Suasana pedesaan yang jauh dari kemacetan, tidak membuat mereka kesulitan berada di jalan raya. Tenang dan aman, itu yang dirasakan Anes dan Laras dalam mengayuh sepedanya.
Tidak ada yang berbicara sepanjang perjalanan, Anes sudah lelah begitu pun dengan Laras yang merasa mengantuk karena diterpa angin yang sepoi-sepoi sepanjang perjalanan.
Tidak sampai setengah jam mereka sudah sampai di tempat tujuan. Anes berhenti mengayuh sepedanya dan langsung turun.
"Kita berpisah di sini Laras. Rumahku harus belok dari sini sementara kamu masih harus lurus ke sana."
"Iya, aku malas. Rumahku masih jauh.

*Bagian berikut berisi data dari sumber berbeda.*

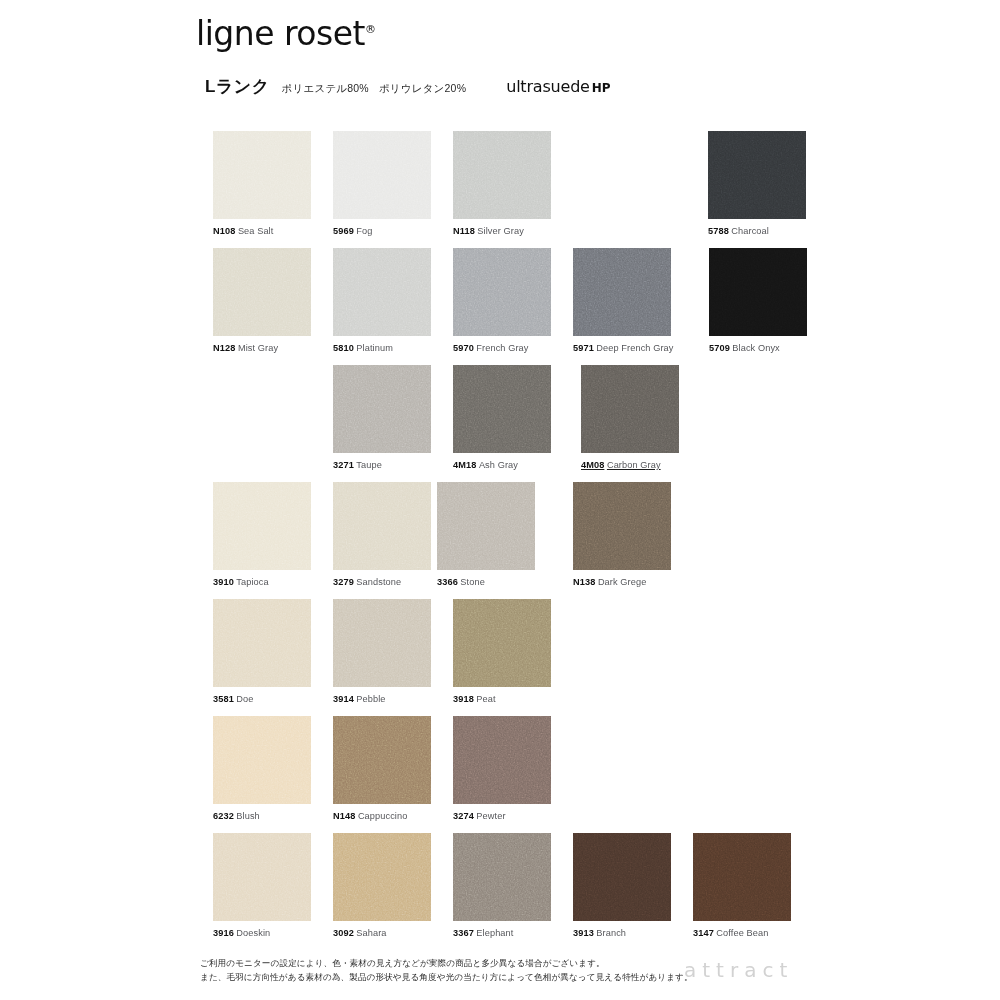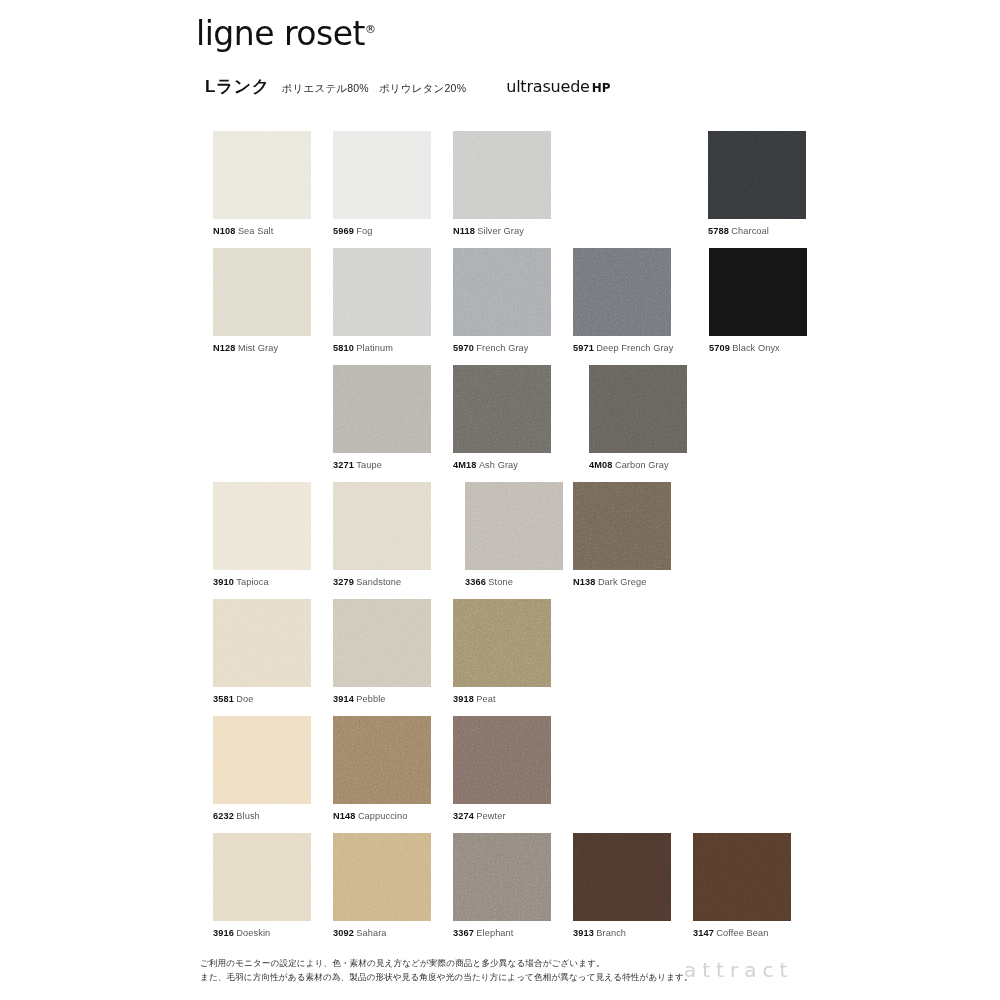"4M08 Carbon Gray" div.cell { left: 376px -> 368px; text-decoration: none -> underline }
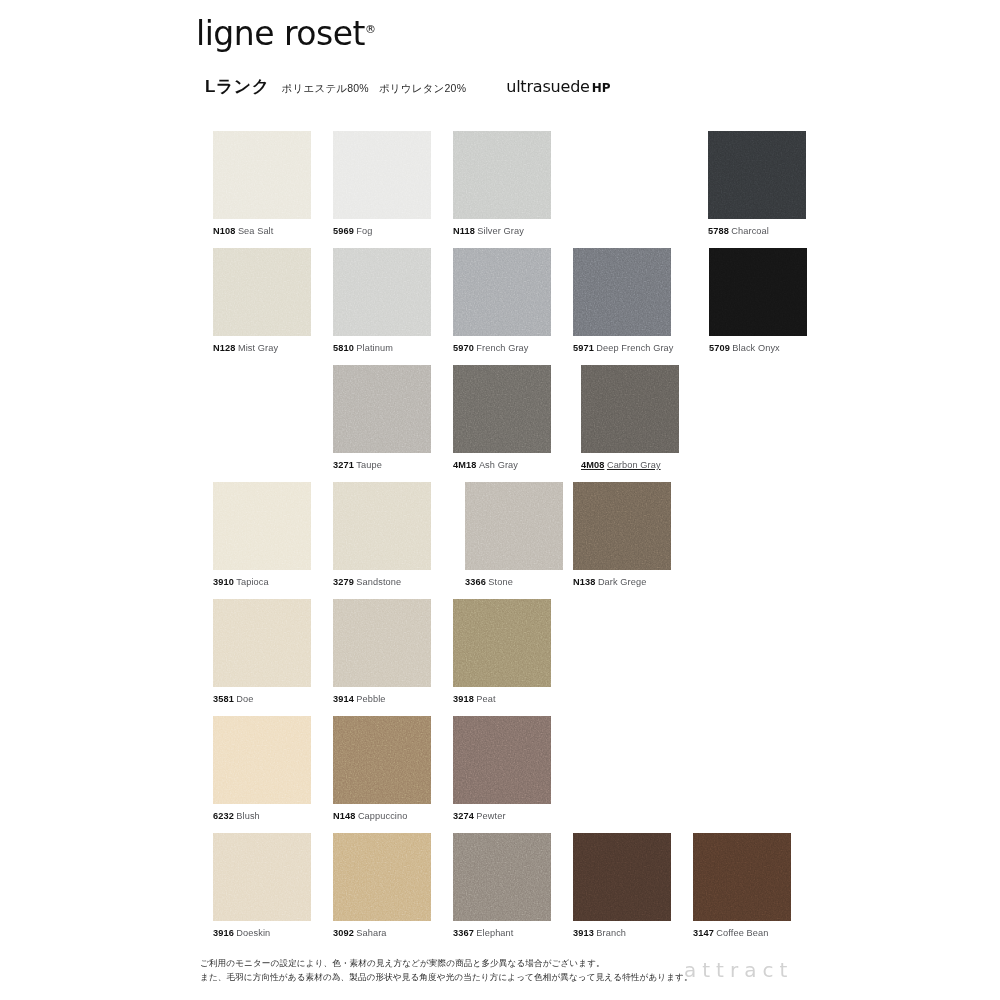"3366 Stone" div.cell { left: 252px -> 224px }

Kamu sih enak, dari sini saja Rumah kamu sudah terlihat."
"Kamukan pakai sepeda, dari tadi yang mengayuh juga aku. Cepat pulang sudah sore. Kasihan Ibu kamu pasti sudah menunggu." Anes cepat-cepat menyuruh Laras segera pulang.
"Iya," Laras lalu mulai mengayuh sepedanya meninggalkan Anes yang masih berdiri di pinggir jalan.

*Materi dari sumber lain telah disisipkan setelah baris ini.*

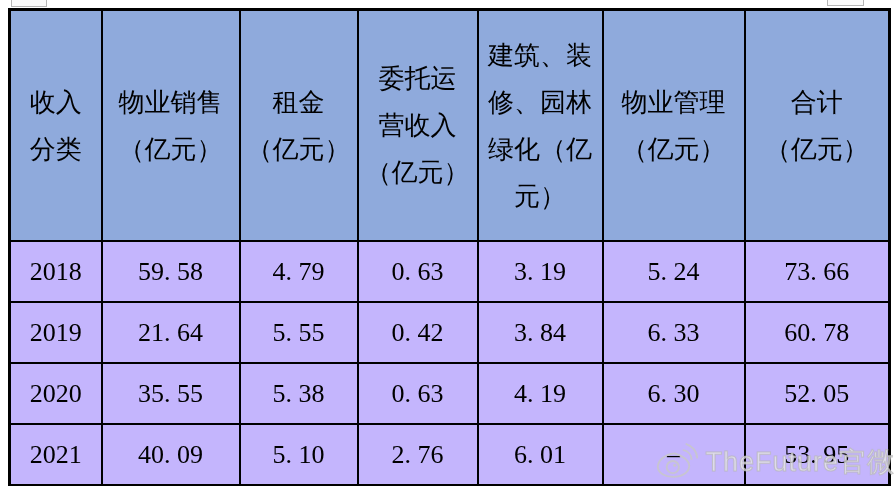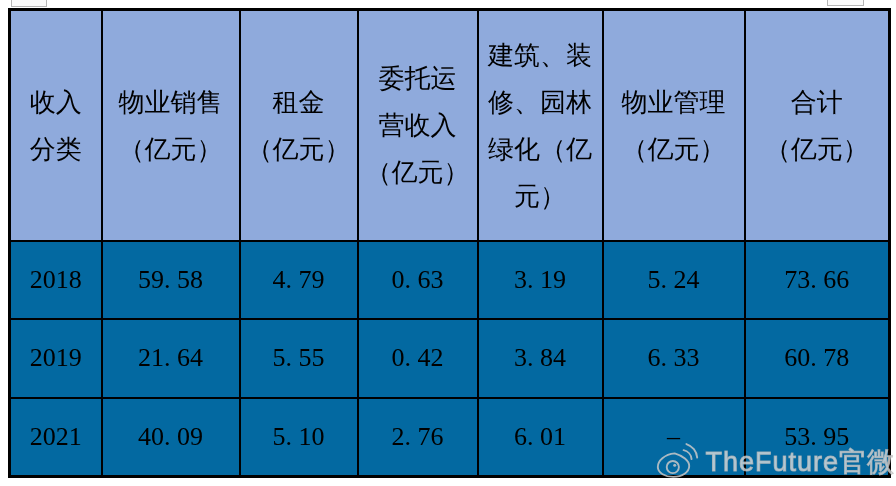"2018" .revenue tbody td { background: #0369a1 -> #c4b5fd }
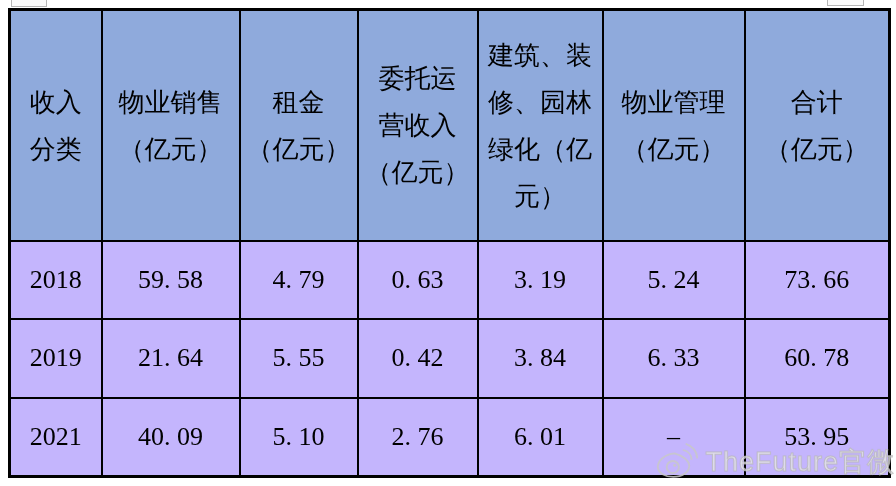"2020" tr { html: none -> <tr> <td>2020</td> <td>35. 55</td> <td>5. 38</td> <td>0. 63</td> <td>4. 19</td> <td>6. 30</td> <td>52. 05</td> </tr> }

"Hati-hati Laras!" Teriak Anes.
Laras menjawab hanya dengan mengangkat tangannya tanpa melihat ke belakang.
Setelah melihat Laras yang sudah jauh dari pandangannya, Anes segera pergi menuju ke rumahnya yang terlihat lampunya sudah mulai menyala.
"Ibu," panggil Anes dari halaman rumahnya.
Tidak ada jawaban, rumah terlihat sepi dan kosong. "Ke mana Ibu?" gumamnya.
"Sepi sekali."
Anes masuk ke dalam rumah lewat pintu belakang karena sudah kebiasaan mereka masuk selalu lewat pintu belakang.
"Ibu," panggilnya lagi tetapi sama seperti tadi, tidak ada jawaban dari Ibunya.
Anes masuk ke ruang tengah yang bisa terlihat ke setiap sudut rumah, tetapi Ibunya tetap tidak ada.